# Ideas for a special weekend required



## lz1 (6 Jul 2007)

10 years married.
Both 40 this year as well.
3 kids under 5.
Up the walls busy.
In laws will take the kids for a long weekend.
I have to organise this.Looking for something close to Ireland(UK, France,Spain at a push). However it has to be special.
We lived in Paris for 4 years so thats out.

Ideas please.

Thanks, Lz1


----------



## pinkyBear (6 Jul 2007)

Lisbon,  my sister in law went there for a w/e loved every second...


----------



## Coolie (6 Jul 2007)

I sent my brother and his wife to Dunboyne Castle in Meath for his birthday - They had a great time, booked sessions at the hotel Spa etc.  I had the kids so they were able to relax have dinner etc. knowing that if they were needed they werent a mllion miles away - Ireland has some fab hotels now and many are going down the Spa route with so many stressed out people these days - tripadvisor.com will also be able to help you....


----------



## pinkyBear (6 Jul 2007)

Actually I can second Dunboyne Castle - one of the girls from work went there and said it was amazing, she lives in Dublin so for her it was a complete break with no real comute..


----------



## gar123 (6 Jul 2007)

venice all the way!!!!


----------



## ajapale (6 Jul 2007)

Where in Ireland are you based?


----------



## niceoneted (7 Jul 2007)

I'd recommend anywhere in the blue book of Ireland - www.irelands-blue-book.ie/. It would be a real treat and pure relaxation and time for ye as a couple. Enjoy what ever you do.


----------



## lz1 (7 Jul 2007)

I'm in "Dont drink the water Galway".


----------



## shesells (7 Jul 2007)

Maybe a little further than you had in mind but we had an amazing long weekend in Istanbul last year.


----------



## eoinhealy (7 Jul 2007)

I sent my girlfriend to the Temple Spa and Hotel near Moate (halfway between Dublin and Galway) after she had the baby (Born x-mas morning :>) She had a wonderful time there. Said there was couples all lovey dovey and everyone was so relaxed. It sounds to me like a perfect place to get away from it all and spend some quality time with the other half.

Eoin


----------



## dawnsurprise (7 Jul 2007)

baracelona is a wonderful city.... would definately recommend
lots to do and see together... plus good weather....

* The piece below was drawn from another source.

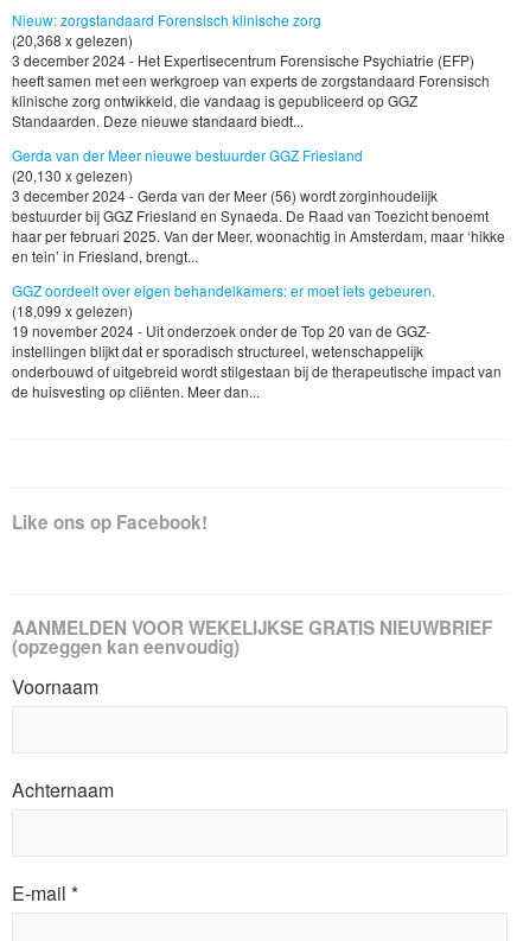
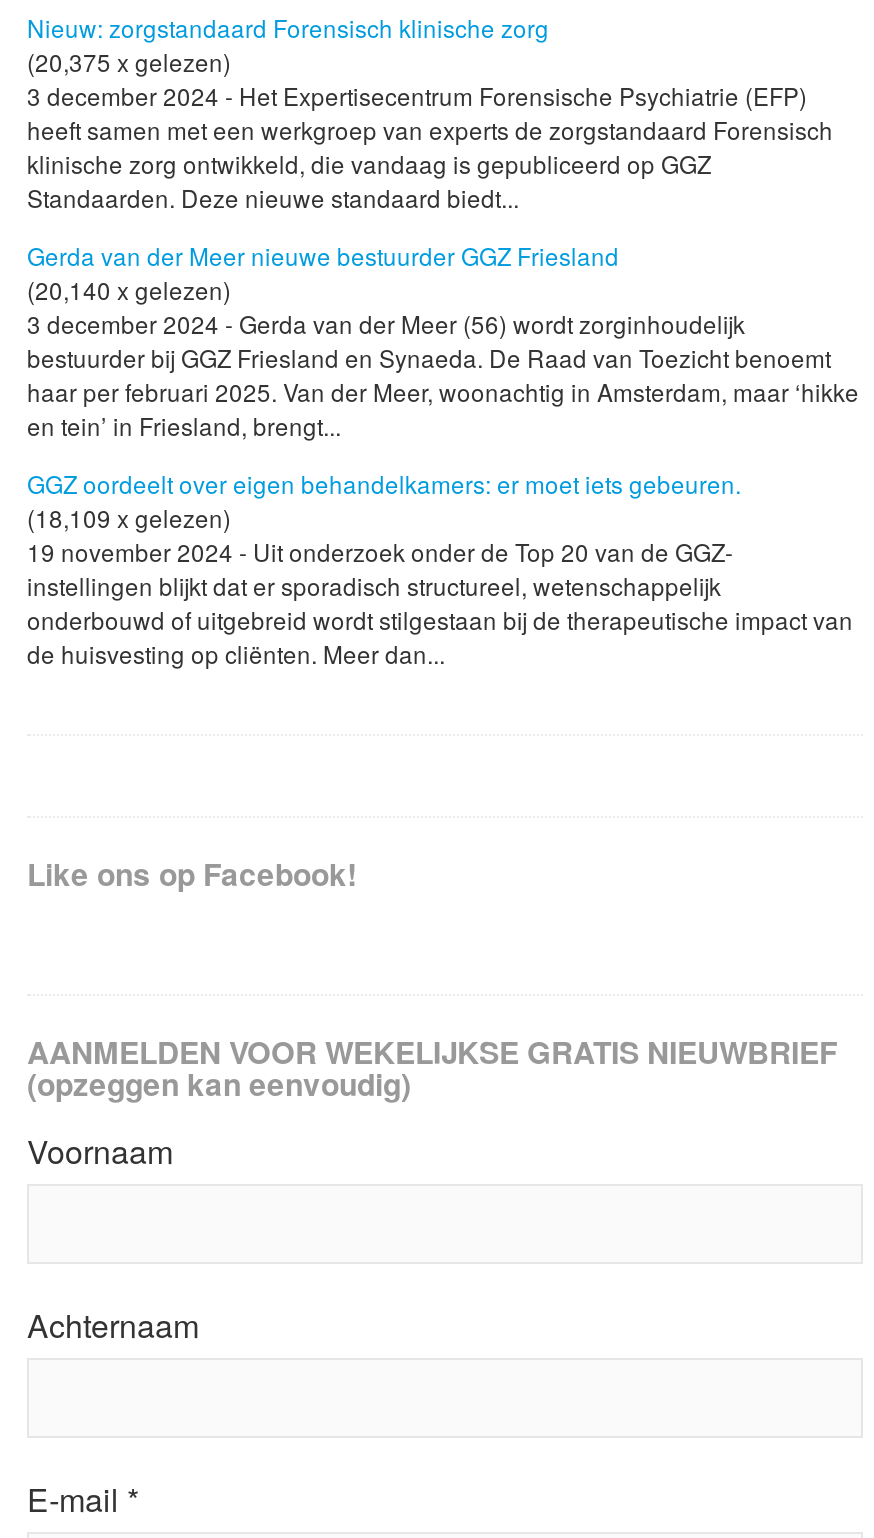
[12,30,133,50] (20,368 x gelezen) -> [27,45,231,79] (20,375 x gelezen)
[12,165,133,185] (20,130 x gelezen) -> [27,273,231,307] (20,140 x gelezen)
[12,300,133,321] (18,099 x gelezen) -> [27,500,231,534] (18,109 x gelezen)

seville is also beautiful.....


----------



## eoinhealy (7 Jul 2007)

Another suggestion would be a town called Nerja. It's near Malaga but nothing like Malaga. (Ballymun in the Sun!)

I have been there 7 times now. One time I went over for 2 weeks and came back 2 months later. My girlfriend was there with me for the first time 6 weeks ago. She is trying to organise for us to go again in September. It's a proper couples place. Lovely beaches (Lots of little hidden and private beaches), cafes, resaurants, bars, places to just sit and watch the world go by. I have some friends who have bought places over there just so they can visit more often.


----------



## dawnsurprise (7 Jul 2007)

meant to advise a place to stay in barcelona
if money is not too much of an obstacle.... i would recommend the arts hotel.... pure luxury....great location... could not recommend highly enough... just felt like royalty there!..........  definately SPECIAL

www.hotelartsbarcelona.com


----------



## dawnsurprise (7 Jul 2007)

meant to advise a place to stay in barcelona
if money is not too much of an obstacle.... i would recommend the arts hotel.... pure luxury....great location... could not recommend highly enough... just felt like royalty there!..........  definately definately definately SPECIAL

www.hotelartsbarcelona.com


----------



## puffin (7 Jul 2007)

Sheraton at Fota. Went for weekend in Nov. with kids. Defo place would like to visit with hubbie for special weekend. Staff very friendly, spa and leisure centre fab, food great. Also not far from city so can do some kid-free shopping and eat out in some great restaurants. Book a suite, the flat-screen tv in the bathroom was heaven!


----------



## battyee (8 Jul 2007)

A weekend in Carcassonne is hard to beat. Regular flights ex Dublin & Shannon. The nice little airport is only 10 mins. from the wonderful old walled cite. Marvellous Chateau de Cavanac has the most gorgeous setting & bedrooms (not in cite but 10 mins from the airport too). Food there is the best I've ever had & staff are great. Look at trip advisor for reviews & info.


----------



## Perplexed (9 Jul 2007)

Now that Ennis is bypassed the journe to Shannon from Galway is much improved. It took me less than an hour to get there recently & I live on the west side of Galway.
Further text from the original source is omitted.